3.71/1.78	reverse(.(X, Y), Z, U) :- reverse(Y, Z, .(X, U)).
3.71/1.78	
3.71/1.78	
3.71/1.78	Query: reverse(g,g,a)
3.71/1.78	----------------------------------------
3.71/1.78	
3.71/1.78	(1) PrologToPiTRSProof (SOUND)
3.71/1.78	We use the technique of [TOCL09]. With regard to the inferred argument filtering the predicates were used in the following modes:
3.71/1.78	
3.71/1.78	reverse_in_3: (b,b,f)
3.71/1.78	
3.71/1.78	Transforming Prolog into the following Term Rewriting System:
3.71/1.78	
3.71/1.78	Pi-finite rewrite system:
3.71/1.78	The TRS R consists of the following rules:
3.71/1.78	
3.71/1.78	   reverse_in_gga([], X, X) -> reverse_out_gga([], X, X)

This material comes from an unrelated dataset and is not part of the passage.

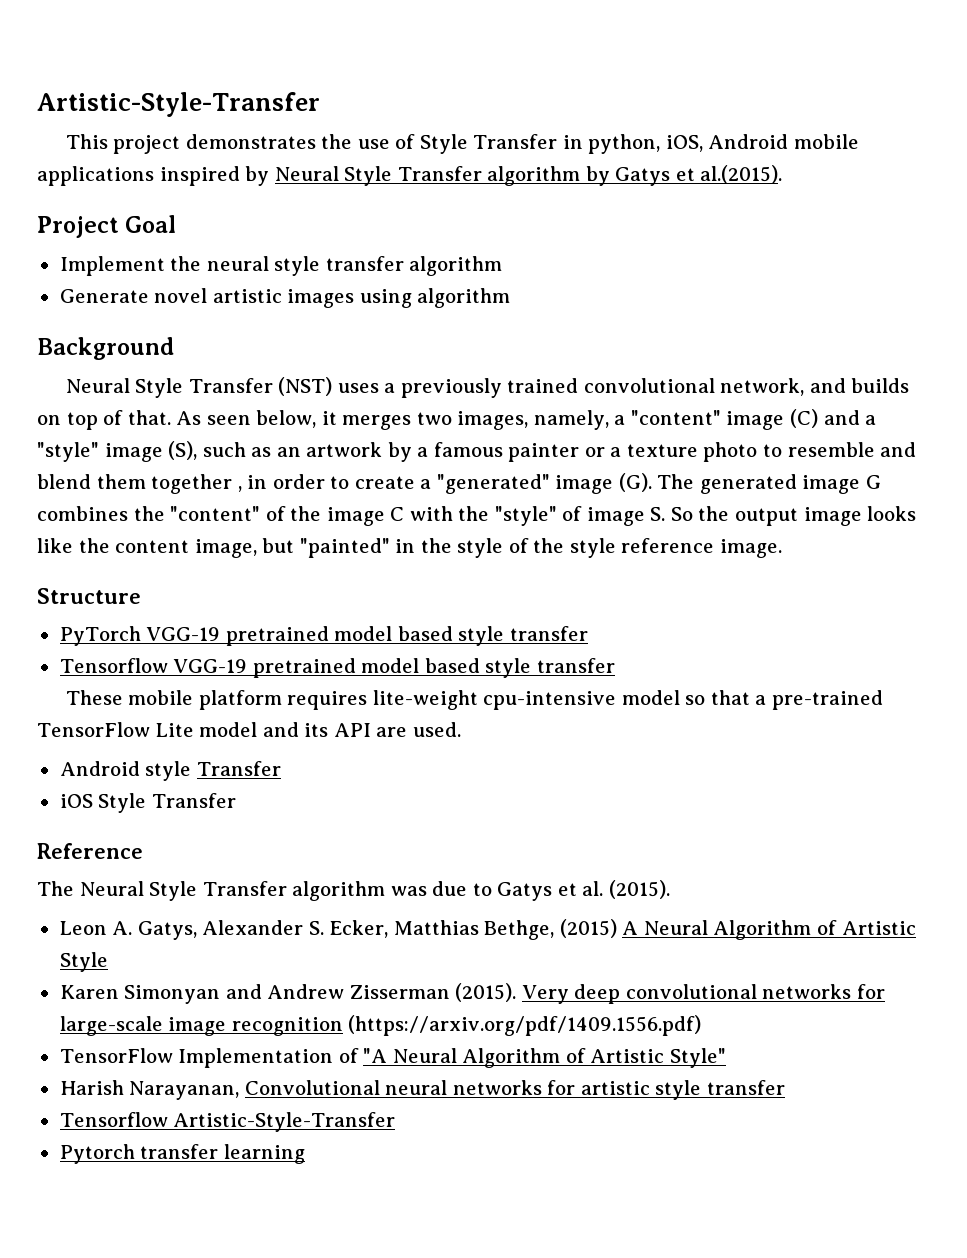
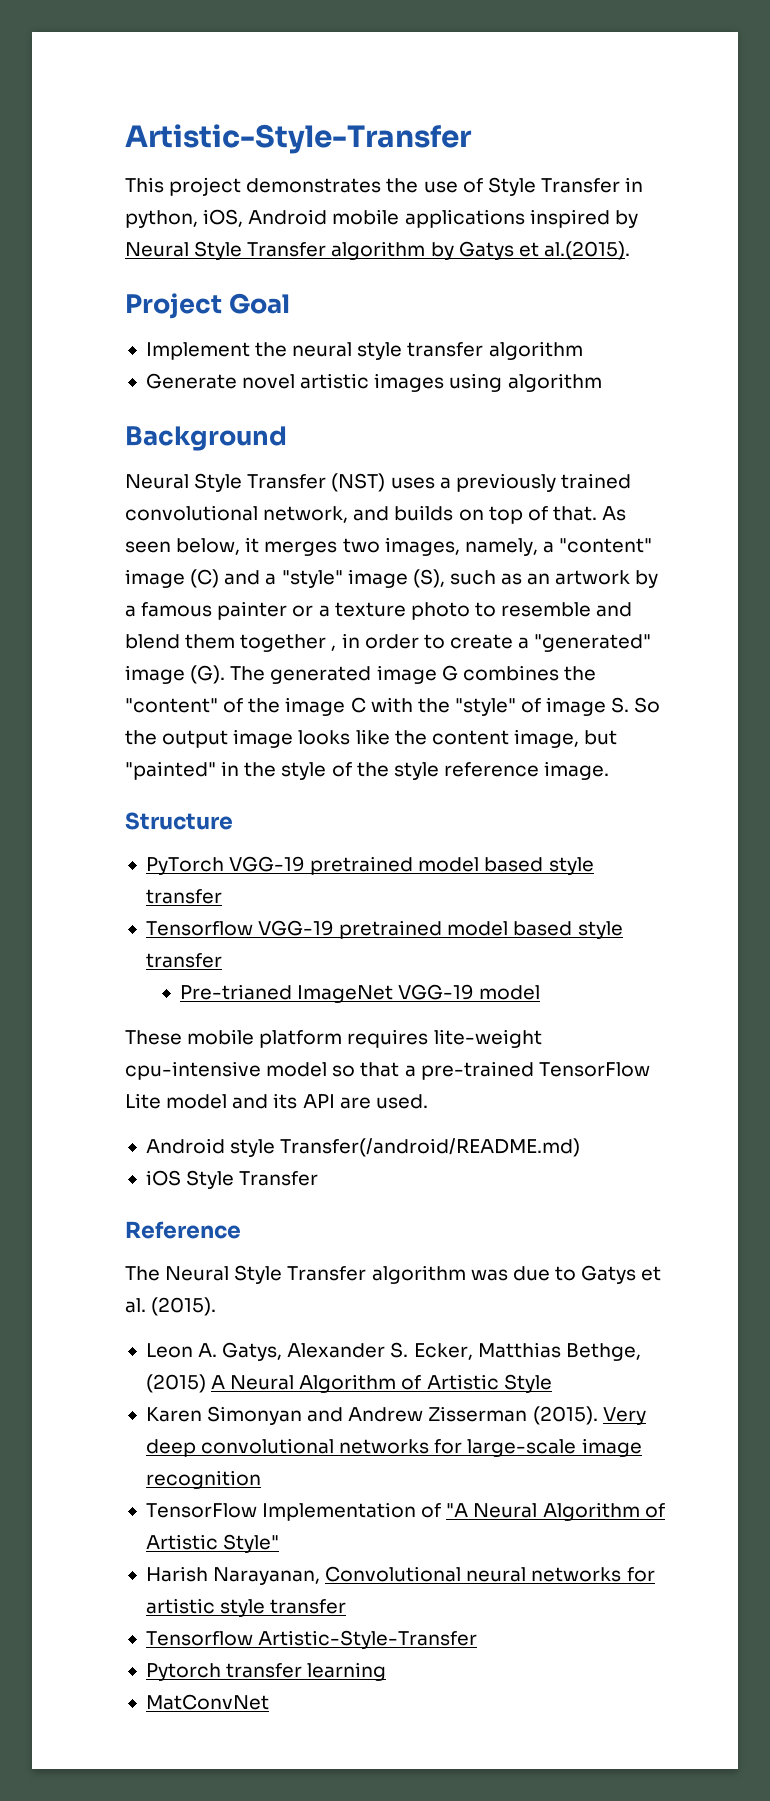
(615, 665) none -> [180,984,541,1003] // Pre-trianed ImageNet VGG-19 model
[196,761,281,776] Transfer -> [280,1138,581,1157] Transfer(/android/README.md)
[348,1015,702,1036] (https://arxiv.org/pdf/1409.1556.pdf) -> (261, 1479) none
(305, 1154) none -> [145,1694,269,1710] // MatConvNet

3.71/1.78	   reverse_in_gga(.(X, Y), Z, U) -> U1_gga(X, Y, Z, U, reverse_in_gga(Y, Z, .(X, U)))
3.71/1.78	   U1_gga(X, Y, Z, U, reverse_out_gga(Y, Z, .(X, U))) -> reverse_out_gga(.(X, Y), Z, U)
3.71/1.78	
3.71/1.78	The argument filtering Pi contains the following mapping:
3.71/1.78	reverse_in_gga(x1, x2, x3)  =  reverse_in_gga(x1, x2)
3.71/1.78	
3.71/1.78	[]  =  []
3.71/1.78	
3.71/1.78	reverse_out_gga(x1, x2, x3)  =  reverse_out_gga(x1, x2, x3)
3.71/1.78	
3.71/1.78	.(x1, x2)  =  .(x1, x2)
3.71/1.78	
3.71/1.78	U1_gga(x1, x2, x3, x4, x5)  =  U1_gga(x1, x2, x3, x5)
3.71/1.78	
3.71/1.78	
3.71/1.78	
3.71/1.78	
3.71/1.78	
3.71/1.78	Infinitary Constructor Rewriting Termination of PiTRS implies Termination of Prolog
3.71/1.78	
3.71/1.78	
3.71/1.78	
3.71/1.78	----------------------------------------
3.71/1.78	
3.71/1.78	(2)
3.71/1.78	Obligation:
3.71/1.78	Pi-finite rewrite system:
3.71/1.78	The TRS R consists of the following rules:
3.71/1.78	
3.71/1.78	   reverse_in_gga([], X, X) -> reverse_out_gga([], X, X)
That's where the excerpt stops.